Tuesday, November 9, 2010

Hardware Hitches

About ten years ago, I thought that console gaming would grow progressively similar to PC gaming. While I expected the types of game experiences would remain fairly distinct to each environment, the meta-game of actually getting a game to run on a given machine would become similar. Games were getting increasingly complex on a technical level. It seemed that this growing complexity would cause the breakdown of hardware generations as new games would require incremental hardware upgrades to run properly. The recent release of Microsoft’s Kinect and Sony’s Move has me reflecting on this prediction and its unexpected manifestation.

With the Wii, a new era of basic, practical hardware limitations began. Like an adorable little vampire, the Wii abhors sunlight. The infra-red connection between the Wii Remote and censor bar means gamers who like to buck the stereotype and play under natural light have to either rearrange their room based on the angle of the sun or be content with waggling in darkness.

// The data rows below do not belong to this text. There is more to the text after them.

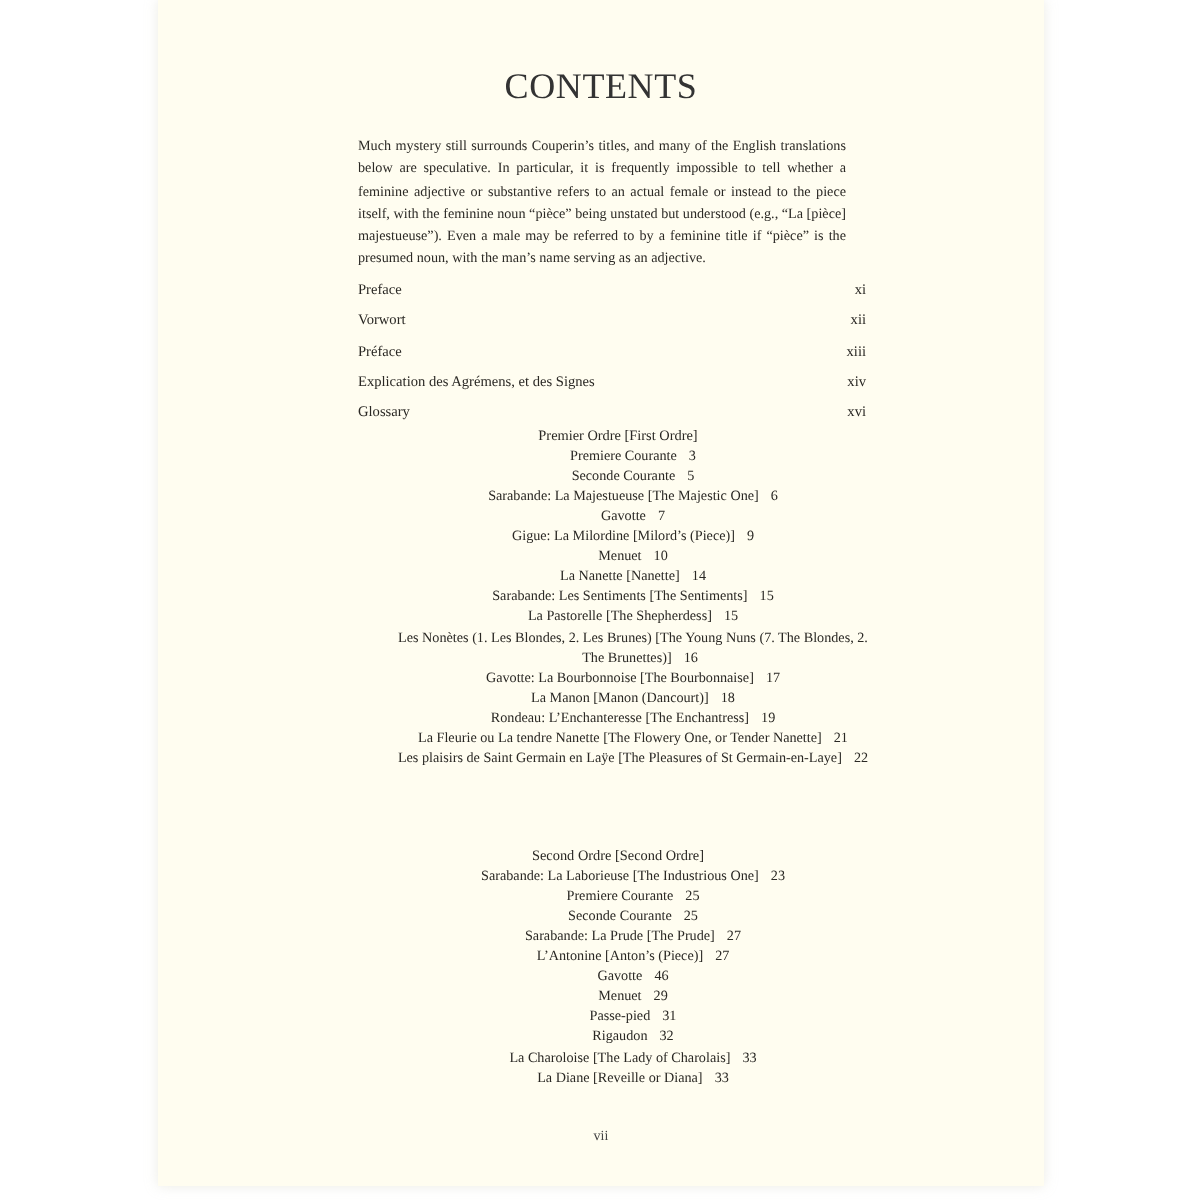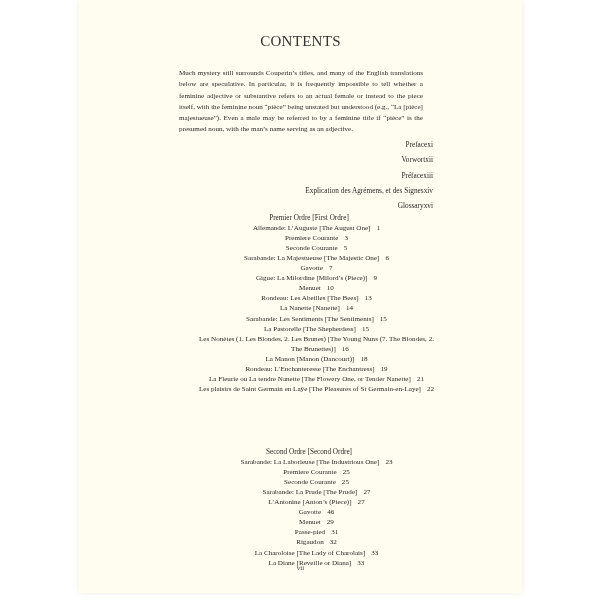--- a/index.html
+++ b/index.html
@@ -14,7 +14,7 @@
   }
   .page-title {
     position: absolute; left: 0; width: 100%; top: 33px; text-align: center;
-    font-size: 15px; letter-spacing: 0.3px; color: #333;
+    font-size: 18px; letter-spacing: 0.3px; color: #333;
   }
   .intro {
     position: absolute; left: 100px; top: 68px; width: 244px;

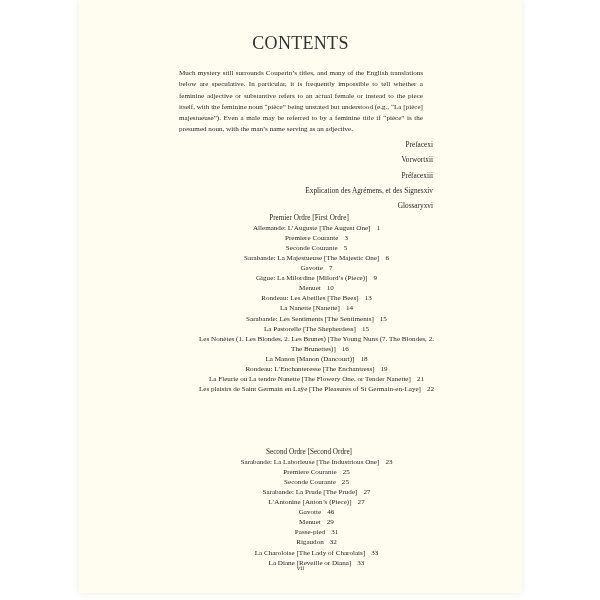--- a/index.html
+++ b/index.html
@@ -24,7 +24,7 @@
     position: absolute; left: 100px; top: 140px; width: 254px;
   }
   .fm-row {
-    display: flex; justify-content: flex-end; font-size: 7.3px; height: 15.3px; line-height: 10px;
+    display: flex; justify-content: space-between; font-size: 7.3px; height: 15.3px; line-height: 10px;
   }
   .toc-section { position: absolute; left: 100px; width: 260px; text-align: center; }
   .sec1 { top: 213px; }

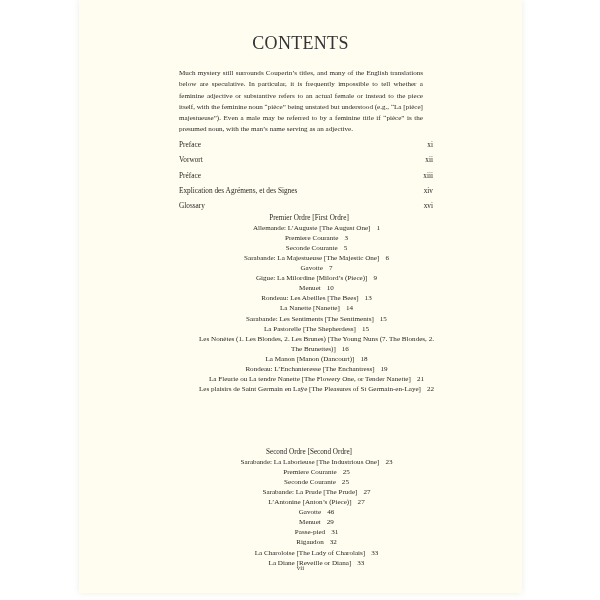--- a/index.html
+++ b/index.html
@@ -69,7 +69,6 @@
 
   <div class="toc-section sec1">
       <div class="section-heading">Premier Ordre [First Ordre]</div>
-      <div class="entry entry-wrap"><span>Allemande: L’Auguste [The August One]</span><span class="pg">1</span></div>
       <div class="entry entry-wrap"><span>Premiere Courante</span><span class="pg">3</span></div>
       <div class="entry entry-wrap"><span>Seconde Courante</span><span class="pg">5</span></div>
       <div class="entry entry-wrap"><span>Sarabande: La Majestueuse [The Majestic One]</span><span class="pg">6</span></div>

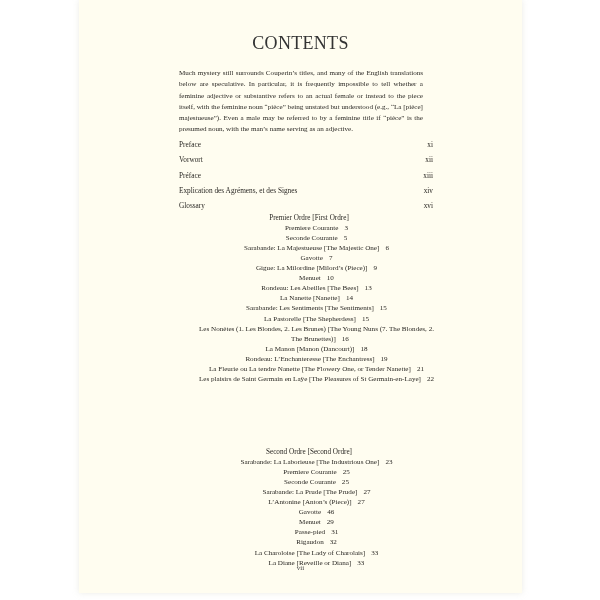--- a/index.html
+++ b/index.html
@@ -75,7 +75,6 @@
       <div class="entry entry-wrap"><span>Gavotte</span><span class="pg">7</span></div>
       <div class="entry entry-wrap"><span>Gigue: La Milordine [Milord’s (Piece)]</span><span class="pg">9</span></div>
       <div class="entry entry-wrap"><span>Menuet</span><span class="pg">10</span></div>
-      <div class="entry entry-wrap"><span>Rondeau: Les Abeilles [The Bees]</span><span class="pg">13</span></div>
       <div class="entry entry-wrap"><span>La Nanette [Nanette]</span><span class="pg">14</span></div>
       <div class="entry entry-wrap"><span>Sarabande: Les Sentiments [The Sentiments]</span><span class="pg">15</span></div>
       <div class="entry entry-wrap"><span>La Pastorelle [The Shepherdess]</span><span class="pg">15</span></div>

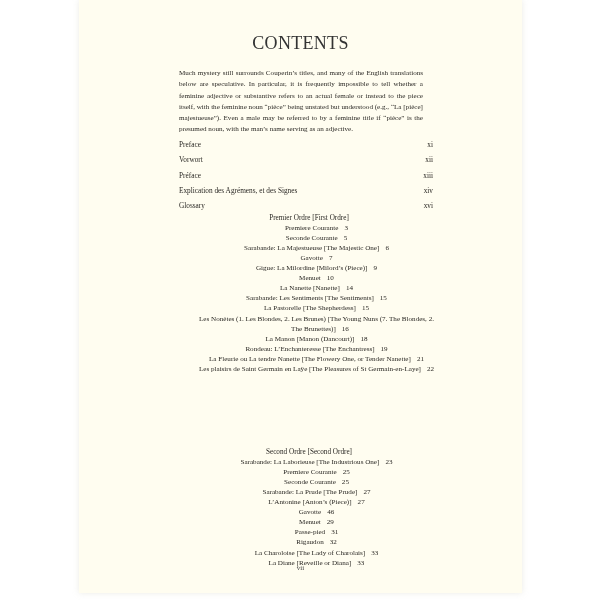--- a/index.html
+++ b/index.html
@@ -79,6 +79,7 @@
       <div class="entry entry-wrap"><span>Sarabande: Les Sentiments [The Sentiments]</span><span class="pg">15</span></div>
       <div class="entry entry-wrap"><span>La Pastorelle [The Shepherdess]</span><span class="pg">15</span></div>
       <div class="entry entry-wrap"><span>Les Nonètes (1. Les Blondes, 2. Les Brunes) [The Young Nuns (7. The Blondes, 2. The Brunettes)]</span><span class="pg">16</span></div>
+      <div class="entry entry-wrap"><span>Gavotte: La Bourbonnoise [The Bourbonnaise]</span><span class="pg">17</span></div>
       <div class="entry entry-wrap"><span>La Manon [Manon (Dancourt)]</span><span class="pg">18</span></div>
       <div class="entry entry-wrap"><span>Rondeau: L’Enchanteresse [The Enchantress]</span><span class="pg">19</span></div>
       <div class="entry entry-wrap"><span>La Fleurie ou La tendre Nanette [The Flowery One, or Tender Nanette]</span><span class="pg">21</span></div>

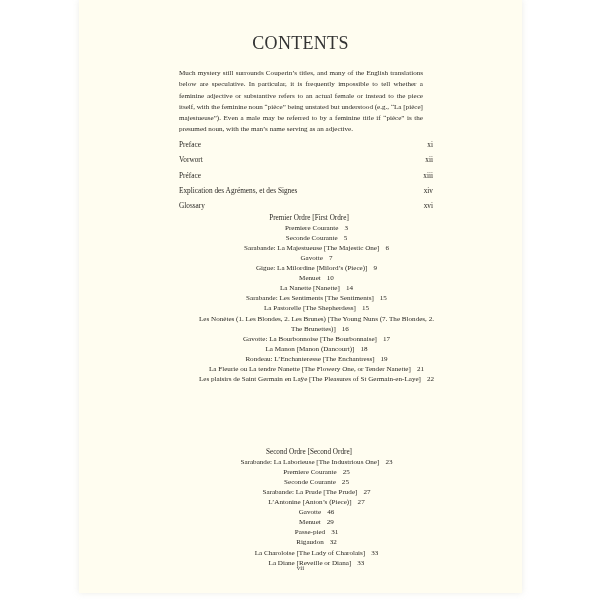--- a/index.html
+++ b/index.html
@@ -28,7 +28,7 @@
   }
   .toc-section { position: absolute; left: 100px; width: 260px; text-align: center; }
   .sec1 { top: 213px; }
-  .sec2 { top: 423px; margin-top: 24px; }
+  .sec2 { top: 423px; }
   .section-heading { font-size: 7.2px; line-height: 10.1px; }
   .entry { font-size: 7.1px; line-height: 10.05px; padding-left: 15px; text-indent: 0; }
   .entry .pg { margin-left: 6px; }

The Wii Motion plus illustrates another simple, yet very strict kind of hardware requirement. On the PC, most games can be scaled to fit a variety of graphics cards and processor speeds. The Wii Motion Plus is a hardware upgrade meant to offer input rather than graphical enhancements, but this means that hardware requirements are often binary: games can either be played or they cannot.

In keeping with tradition, Sony is building on Nintendo’s innovations with the new Move controller. Its increased fidelity and more sophisticated technology only serves to amplify the strict hardware limitations of Move-enabled games. So far, the difference between Move games and non-move games is significantly wider than that of Wii Motion Plus and non-Wii Motion Plus games. At around $80 for each Move wand and navigation control, plus another $40 for the required camera, Move quickly becomes a significant investment and a rigid hardware barrier.

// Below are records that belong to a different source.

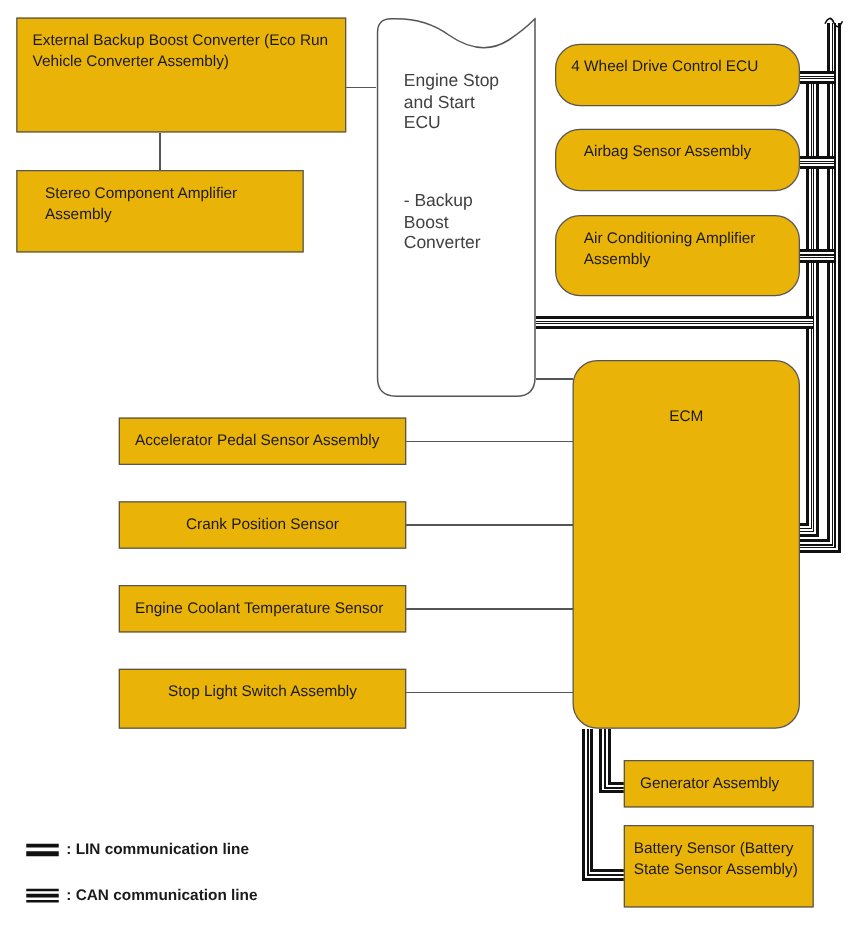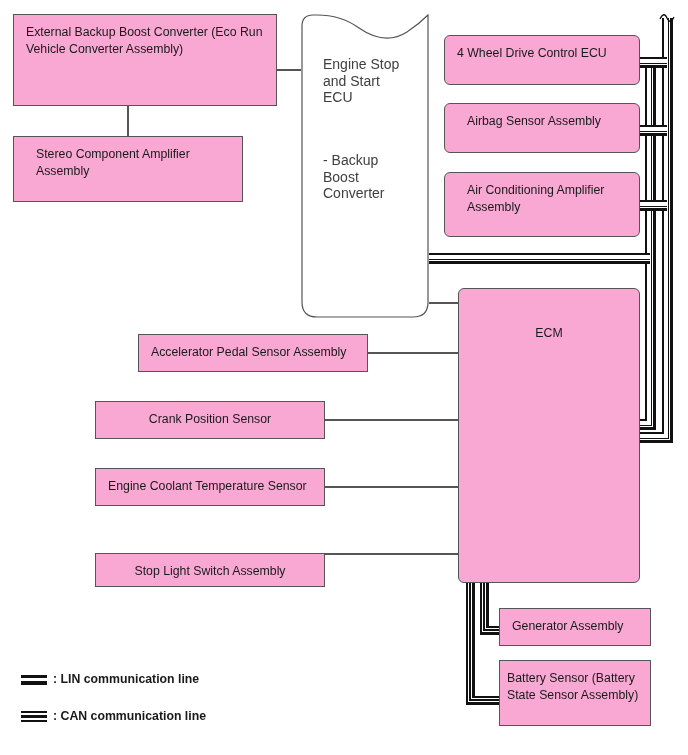--- a/index.html
+++ b/index.html
@@ -29,7 +29,7 @@
   .node {
     position: absolute;
     box-sizing: border-box;
-    background: #f9a8d4;
+    background: #eab308;
     border: 1px solid #555555;
     z-index: 3;
   }

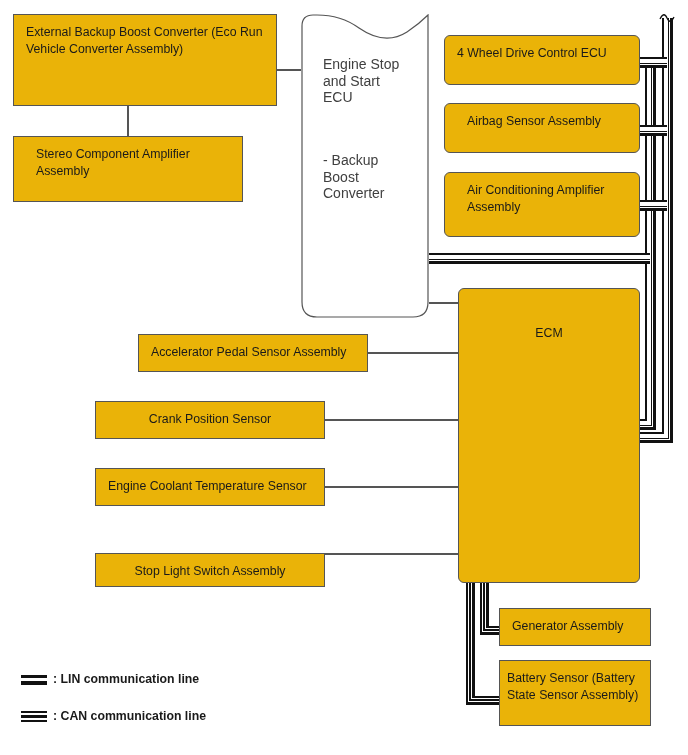--- a/index.html
+++ b/index.html
@@ -34,7 +34,7 @@
     z-index: 3;
   }
   .node.rounded {
-    border-radius: 6px;
+    border-radius: 20px;
   }
   .node .label {
     position: absolute;

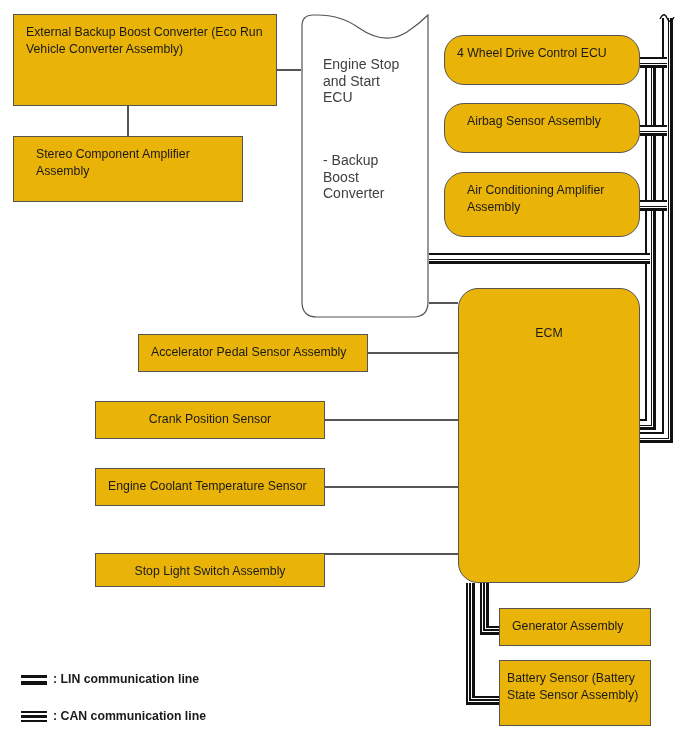--- a/index.html
+++ b/index.html
@@ -224,7 +224,7 @@
     <div class="label center-ish" style="top:36px;">ECM</div>
   </div>
 
-  <div class="node" id="node-accel" style="left:95px; top:334px; width:230px; height:38px;margin-left:43px;">
+  <div class="node" id="node-accel" style="left:95px; top:334px; width:230px; height:38px;">
     <div class="label">Accelerator Pedal Sensor Assembly</div>
   </div>
 

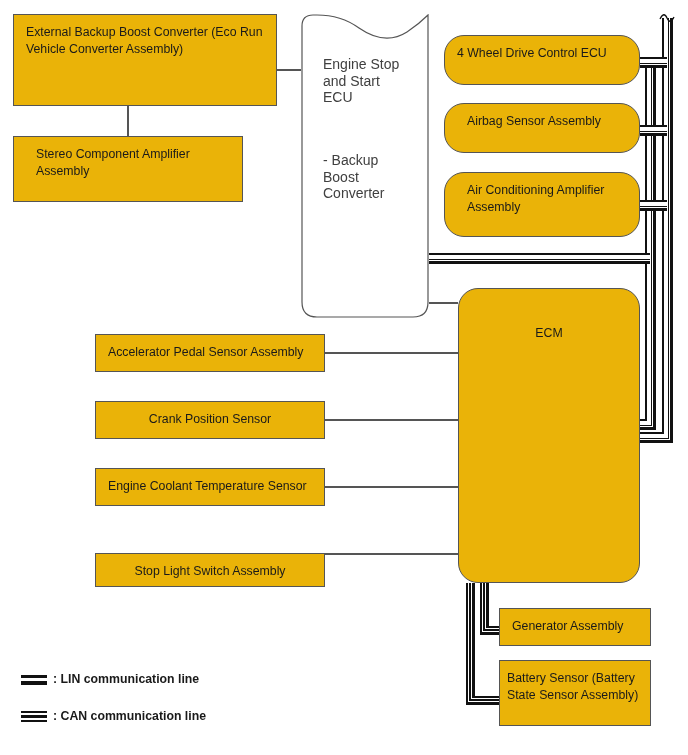--- a/index.html
+++ b/index.html
@@ -236,7 +236,7 @@
     <div class="label center-ish">Crank Position Sensor</div>
   </div>
 
-  <div class="node" id="node-stoplight" style="left:95px; top:553px; width:230px; height:34px;">
+  <div class="node" id="node-stoplight" style="left:95px; top:535px; width:230px; height:48px;">
     <div class="label center-ish">Stop Light Switch Assembly</div>
   </div>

Kinect has the perhaps the most basic and troublesome hardware requirements. Instead of ambient-light requirements or a preponderance of plastic dongles, Kinect demands a minimum amount of physical space. As the staff of Joystiq illustrates, meeting the hardware requirements for Kinect games require both monetary and physical sacrifice that cannot be skirted.


Ironically, these complications are a by-product of trying to make things less complex. In an attempt to make things approachable from an input design standpoint, the consoles have inadvertently become more complex in the most basic technical sense. A console’s strength lies in its ability to “just work,” but current hardware trends are erecting price and usability barriers that serve to erode advantage. While a PC game might require you to compare the latest Nvidia and ATI chips or wade through a mess of .dll files, at least it doesn’t make demands of your home decor.

1 comment:

  1. At least as far as the Kinect is concerned I'd take issue with saying that the complication is a by-product of trying to make things less complex. The complication comes from the hardware choices that Microsoft made. In order to get the hardware to an reasonable price, sacrifices had to be made, particularly with regards to the number and placement of the sensors it uses to figure out where someone is in the room.